Key Challenge: The tombstone problem—where deleted elements persist as metadata—can cause files with 10 million tombstones to balloon to gigabytes. Production systems mitigate this through aggressive compaction, TTL policies, and hybrid architectures.
What Are CRDTs?
Conflict-free Replicated Data Types (CRDTs) are data structures designed for distributed systems where:
- Replicas exist across multiple computers/devices
- Updates happen independently without coordination
- Conflicts are resolved automatically using mathematical properties
- Replicas eventually converge to the same state
CRDTs were formally defined in 2011 by Marc Shapiro, Nuno Preguiça, Carlos Baquero, and Marek Zawirski, initially motivated by collaborative text editing and mobile computing needs.
Core Principle
With a CRDT, it is mathematically always possible to merge or resolve concurrent updates without conflicts or a central arbiter. This is achieved through algebraic properties (commutativity, associativity, idempotence) that guarantee convergence regardless of update order or network delays.
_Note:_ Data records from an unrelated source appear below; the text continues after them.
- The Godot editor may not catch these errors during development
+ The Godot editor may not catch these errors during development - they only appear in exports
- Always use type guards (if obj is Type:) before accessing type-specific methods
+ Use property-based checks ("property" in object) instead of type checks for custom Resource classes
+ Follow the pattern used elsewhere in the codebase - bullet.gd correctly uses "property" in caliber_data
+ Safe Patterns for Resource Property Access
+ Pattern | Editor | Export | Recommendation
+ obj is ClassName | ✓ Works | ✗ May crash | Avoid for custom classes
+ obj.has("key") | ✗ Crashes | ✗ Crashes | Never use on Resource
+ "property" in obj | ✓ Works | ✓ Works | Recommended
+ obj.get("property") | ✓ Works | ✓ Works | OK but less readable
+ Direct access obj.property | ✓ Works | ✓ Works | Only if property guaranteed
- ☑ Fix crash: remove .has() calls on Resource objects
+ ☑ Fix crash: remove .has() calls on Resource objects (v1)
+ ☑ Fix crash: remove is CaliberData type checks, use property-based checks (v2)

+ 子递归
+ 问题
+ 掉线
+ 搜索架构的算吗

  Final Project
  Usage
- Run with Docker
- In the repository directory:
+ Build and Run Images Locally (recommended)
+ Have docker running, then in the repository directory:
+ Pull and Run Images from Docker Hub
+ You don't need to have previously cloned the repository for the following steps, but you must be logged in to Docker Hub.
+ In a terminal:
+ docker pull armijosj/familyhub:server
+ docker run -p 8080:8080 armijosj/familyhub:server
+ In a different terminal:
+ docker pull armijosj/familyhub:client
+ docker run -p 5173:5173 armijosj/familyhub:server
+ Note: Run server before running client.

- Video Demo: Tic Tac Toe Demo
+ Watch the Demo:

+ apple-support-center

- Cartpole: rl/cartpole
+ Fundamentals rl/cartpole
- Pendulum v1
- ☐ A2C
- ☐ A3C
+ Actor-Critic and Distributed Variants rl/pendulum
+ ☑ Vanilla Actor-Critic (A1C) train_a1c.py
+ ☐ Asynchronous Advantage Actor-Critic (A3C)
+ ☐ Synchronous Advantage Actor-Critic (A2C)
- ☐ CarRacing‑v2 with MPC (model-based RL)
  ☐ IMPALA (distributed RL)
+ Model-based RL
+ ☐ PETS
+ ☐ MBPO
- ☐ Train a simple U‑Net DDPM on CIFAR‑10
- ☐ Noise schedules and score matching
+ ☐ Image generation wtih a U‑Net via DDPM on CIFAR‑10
CRDTs vs Operational Transformation
How They Work
Operational Transformation (OT):
- Transforms index positions to ensure convergence
- Requires central server for coordination
- Currently the de-facto standard for shared text editing
- OT approaches for distributed systems require too much bookkeeping to be viable in practice
CRDTs:
- Use mathematical models without index transformations
- Better suited for distributed systems
- Do not require central source of truth
- Can work offline and sync when reconnected
Production Use Cases
| Company | Technology | Rationale |
|---|---|---|
| Google Docs | OT | Centralized infrastructure, sub-millisecond SLOs, strong consistency |
| Figma | CRDTs (switched 2019) | Offline-first capabilities, decentralized collaboration |
| Notion | Hybrid | CRDT for structure, OT for text within blocks (fine-grained undo) |
| Linear | Hybrid | OT for issue descriptions, CRDTs for metadata (status, assignee, labels) |
| League of Legends | CRDTs (Riak) | Chat system: 7.5M concurrent users, 11K messages/second |
When to Use Each
Use Operational Transformation when:
- You have reliable centralized servers
- Sub-millisecond latency is critical
- Compact representations are needed
- Coordinated synchronization is acceptable
Use CRDTs when:
- Clients must work offline
- Peer-to-peer sync is required
- Decentralized architecture is needed
- Data model complexity makes transformation functions unmanageable
Performance Trade-offs
OT Requirements:
- Powerful servers (Google Docs runs on custom infrastructure)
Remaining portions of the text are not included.